Tijdens de verdere reis kwamen er nog wat klachtjes bij: zo lekte de wagen vrijwel alle vloeistoffen, buiten de reeds genoemde benzine: koelvloeistof, olie en ruitenwisservloeistof. Ik durfde met de wagen niet harder dan 140 km per uur te rijden, bang om van de weg te dansen. Verder trok de wagen bij hard remmen onbehoorlijk naar rechts, en liep hij na het starten eerst een tijdje op vijf cilinders. Ook brak, bij het zoveelste openen van de voorklep, de motorkaphandle af. Ik moet zeggen dat toen ik op mijn knietjes in de auto lag om dat ding weer provisorisch te monteren, ik een behoorlijk dalmoment had: ik was in staat om de auto tegen de eerste de beste vangrail te rijden.

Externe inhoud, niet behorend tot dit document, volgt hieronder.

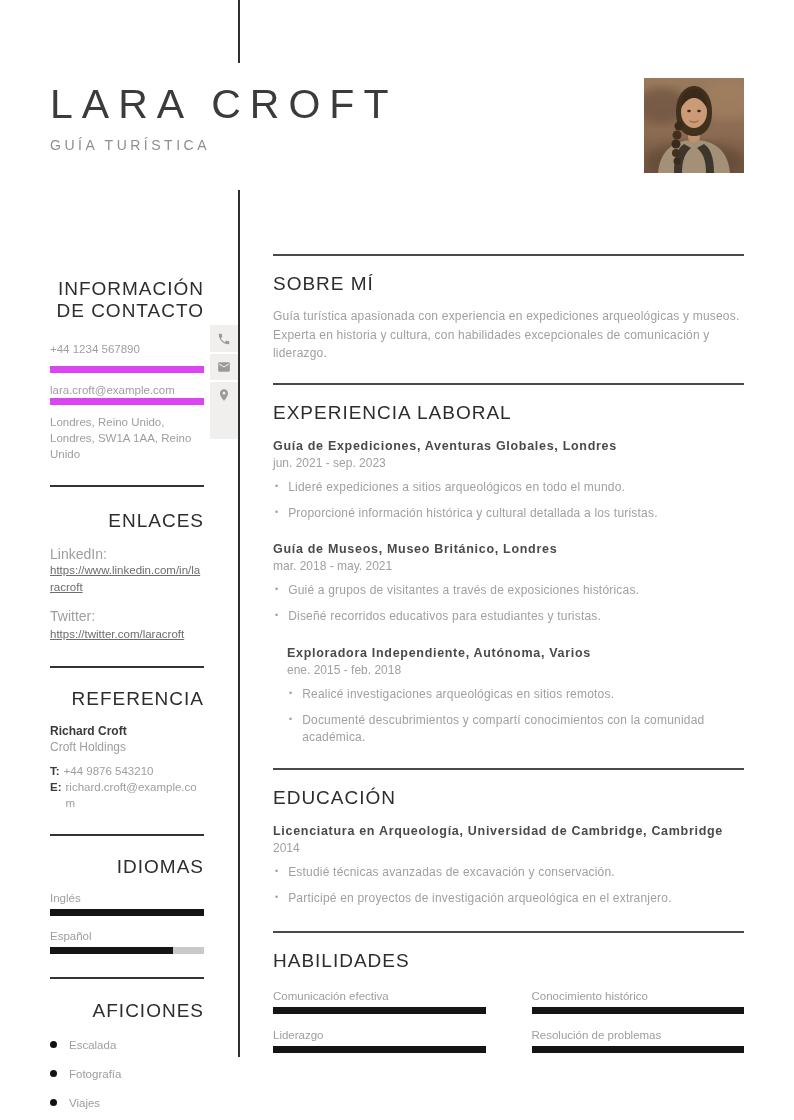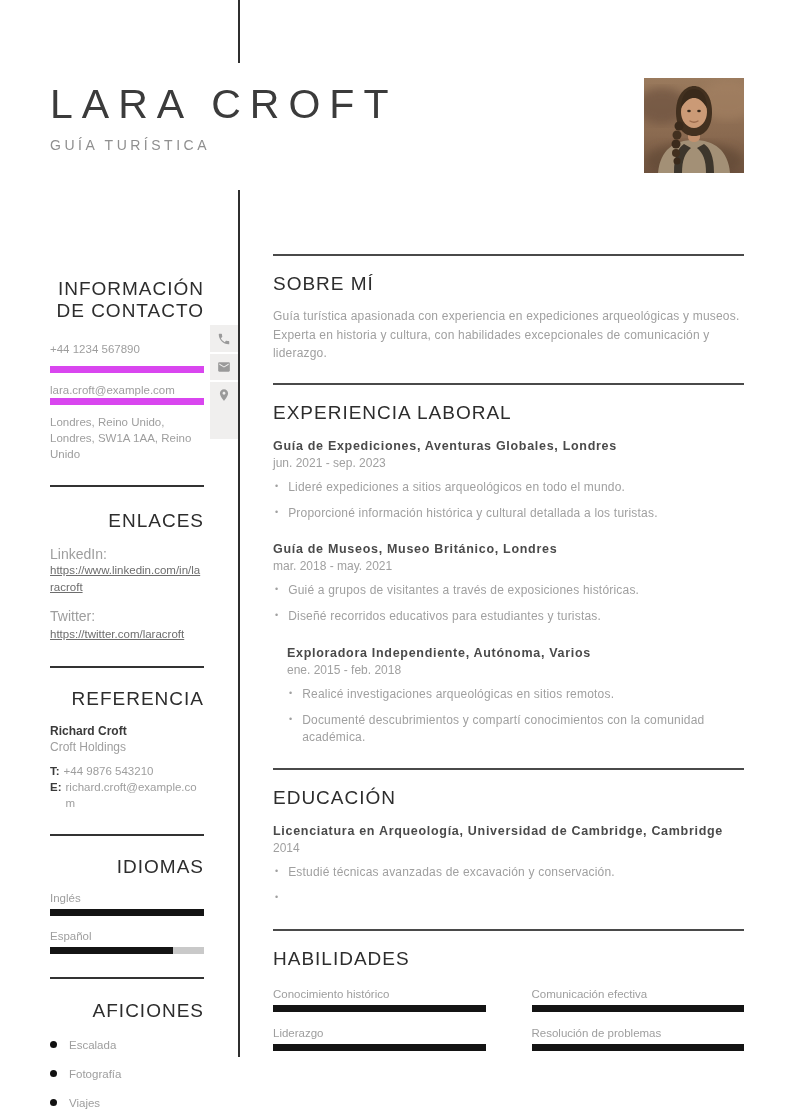"Participé en proyectos de investigación" span.txt { html: none -> <span>Participé en proyectos de investigación arqueológica en el extranjero.</span> }
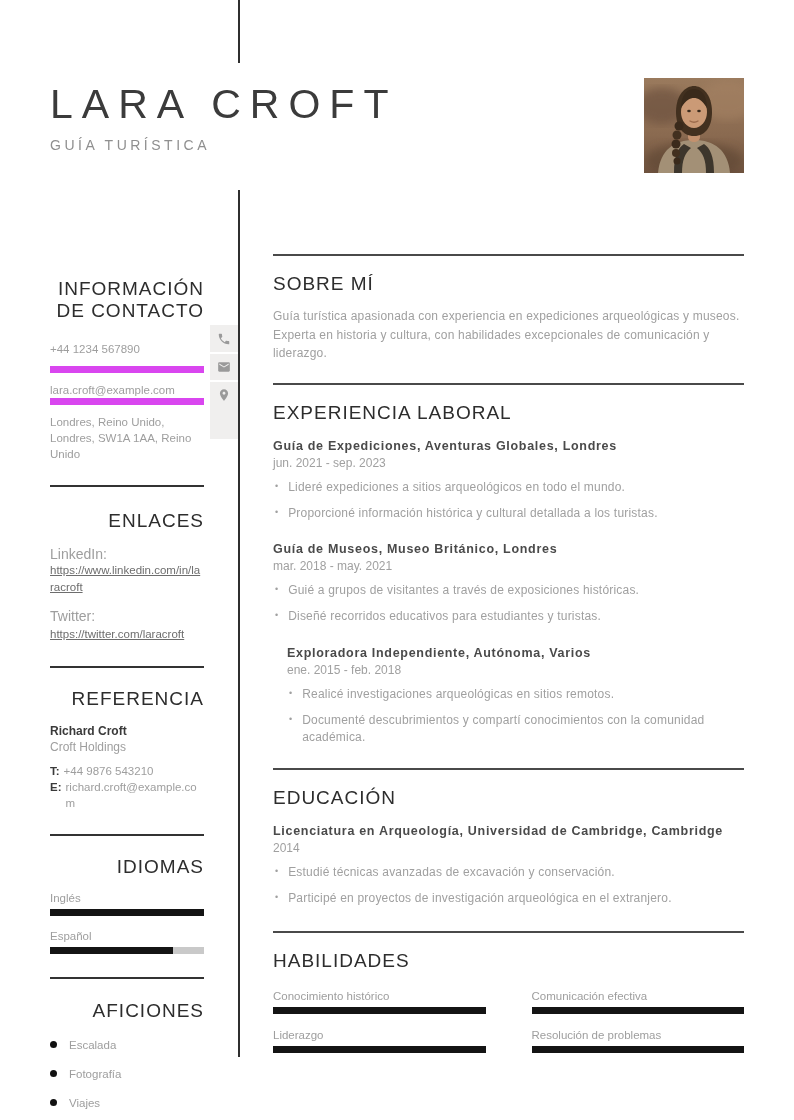"Conocimiento histórico" div.skill-item { order: before "Comunicación efectiva" -> after "Comunicación efectiva" }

Toen we terugkwamen van vakantie (en achteraf gezien denk ik wel eens, hoe is het mogelijk dat we veilig thuisgekomen zijn?), werd de wagen dan ook direct bij Henk afgeleverd, met een zeer uitgebreide klachtenlijst. De wagen moest technisch gezien volledig opnieuw worden opgebouwd. Dit betekende onder meer het volgende: er ging een nieuw blok in (nieuw uit krat!), er gingen nieuwe veren, schokbrekers en banden op, er werd een torsiestabilisator achter gemonteerd, alle rubbers uit de wielophanging werden vervangen, de radiateur werd vervangen, de startmotor, de benzinepomp, de tank, de koppelingsplaten, de wiellagers, het subframe, de remmen, de remleidingen, enz. enz. Ook heb ik nu een moderne radio in de auto gehangen. Dit alles leverde een rekening op die hoger was dan de totale aanschaf van de auto.

Maar, en daarmee kom ik terug op mijn opmerking bij het begin van dit verhaal, dit alles had eigenlijk direct moeten gebeuren. Ik heb hiervan geleerd dat de techniek veel belangrijker is dan alle koplampwissers en andere rotzooi die je aan een auto hangt (hoewel?), en dat het op orde brengen van de techniek veel geld kost. Wanneer je een klassieke auto koopt die een onbekende historie heeft en waarvoor je heel erg weinig betaalt, moet je er rekening mee houden dat je enkele tienduizenden guldens moet investeren. Anders moet je er niet aan beginnen.

Ik wil dit verhaal niet te negatief afsluiten. Na alle herstelwerkzaamheden loopt de wagen als het spreekwoordelijke beest. Ik ben sinds die eerste reis al weer enkele keren met de auto op vakantie geweest, en dat ging vrijwel perfect. Zo was er die keer dat bij 190 km per uur het embleem voor er af vloog….Maar dat is weer een ander verhaal.